Difference between revisions of "1968 IMO Problems/Problem 2"

Revision as of 13:36, 20 August 2024

Problem

Find all natural numbers $x$ such that the product of their digits (in decimal notation) is equal to $x^2 - 10x - 22$ .

Solution 1

Let the decimal expansion of $x$ be $\overline{d_1d_2d_3\dots d_n}$ , where $d_i$ are base-10 digits. We then have that $x\geq d_1\cdot 10^{n-1}$ . However, the product of the digits of $x$ is $d_1d_2d_3\dots d_n\leq d_1\cdot 10\cdot 10\dots 10=d_1\cdot 10^{n-1}$ , with equality only when $x$ is a one-digit integer. Therefore the product of the digits of $x$ is always at most $x$ , with equality only when $x$ is a base-10 digit. This implies that $x^2-10x-22\leq x$ , so $x^2-11x-22\leq 0$ . Every natural number from 1 to 12 satisfies this inequality, so we only need to check these possibilities. It is easy to rule out 1 through 11, since $x^2-10x-22<0$ for those values. However, $12^2-10\cdot 12-22=2$ , which is the product of the digits of 12. Therefore $\boxed{12}$ is the only natural number with the desired properties. $\blacksquare$

Solution 2(SFFT)

It is pretty obvious that $x$ cannot be three digits or more, because then $x^2 - 10x - 22$ is way too big.

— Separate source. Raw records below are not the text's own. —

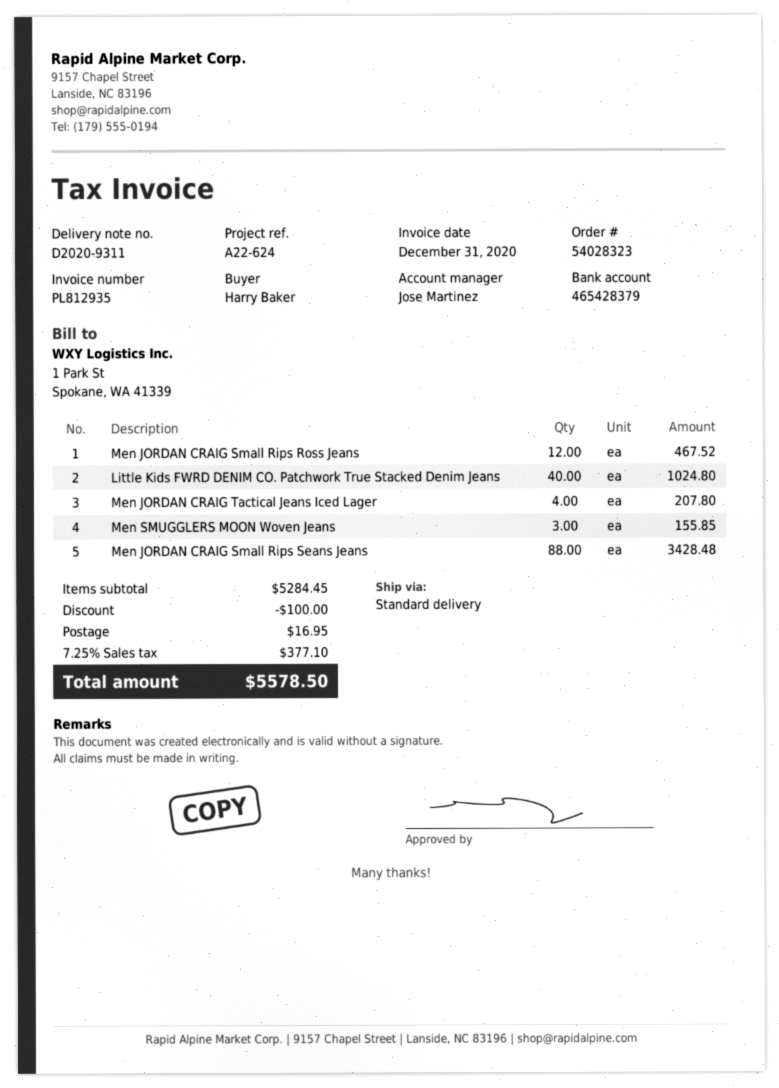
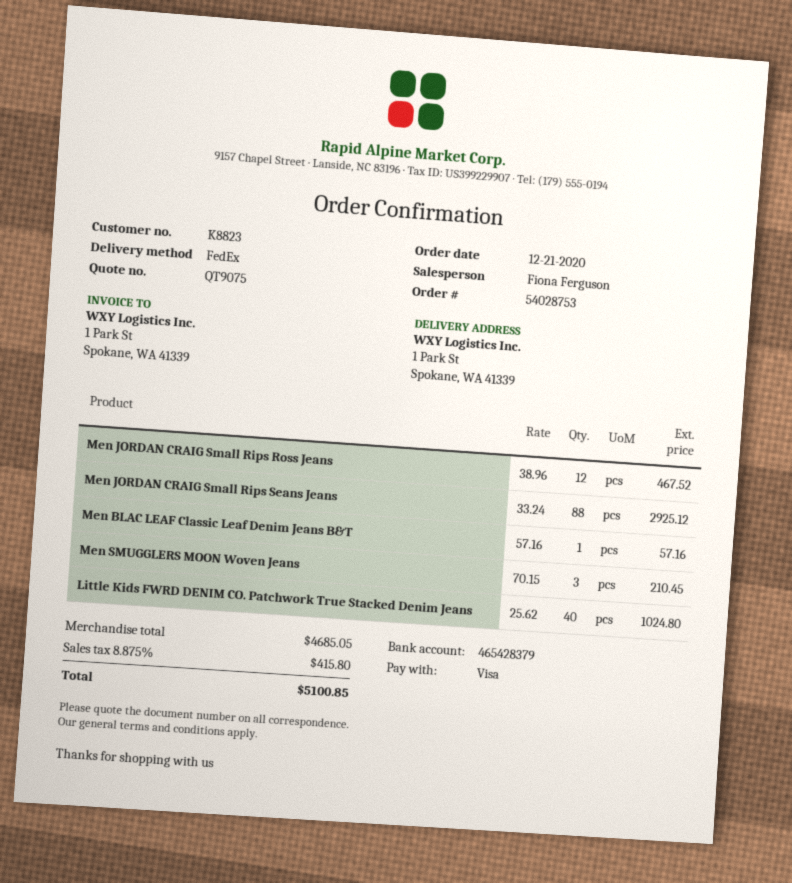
order number: 54028323 -> 54028753
sales rep: Jose Martinez -> Fiona Ferguson
shipping method: standard -> FedEx
Men JORDAN CRAIG Tactical Jeans Iced Lager: 4 for 207.80 -> none
Men SMUGGLERS MOON Woven Jeans: 3 for 155.85 -> 3 for 210.45
Men JORDAN CRAIG Small Rips Seans Jeans: 88 for 3428.48 -> 88 for 2925.12
Men BLAC LEAF Classic Leaf Denim Jeans B&T: none -> 1 for 57.16
subtotal: 5284.45 -> 4685.05
discount: 100.00 -> none
shipping: 16.95 -> none
tax: 7.25% = 377.10 -> 8.875% = 415.80
total: 5578.50 -> 5100.85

Write $x = 10a + b$ where $a$ and $b$ are digits satisfying $0 \leq a, b < 10$ . Then, we can use SFFT: $(10a + b)^2 - 10(10a + b) - 22 = ab$ $(10a + b)^2 - 10(10a + b) - 24 = ab - 2$ $(10a + b + 2)(10a + b - 12) = ab - 2.$ We have $(10a + b + 2)(10a + b - 12) \geq (10a + 2)(10a - 12) = 100a^2 - 100a + 24 = 100(a^2 - a) + 24.$ It is therefore clear that $a$ must be either $0$ or $1$ . We can then split into two cases:

$\mathbf{a = 0:}$

We have $(b + 2)(b - 12) = -2$ or $b^2 - 10b - 22 = 0$ , which is only satisfied when $b = -2$ or $12$ .

$\mathbf{a = 1:}$

We have $(b + 12)(b - 2) = b - 2$ . This is only satisfied when $b = 2$ , or $b + 12 = 0$ . Therefore, $b = 2$ , and so $x = \boxed{12}.\square$

~mathboy100

Solution 3

Let, $x^2-10x-22=y$

$\implies x^2-10+25-47=y$

$\implies (x-5)^2=47+y$

Now note that, if $p$ is a prime such that $p|y$ then $7\geq p$ .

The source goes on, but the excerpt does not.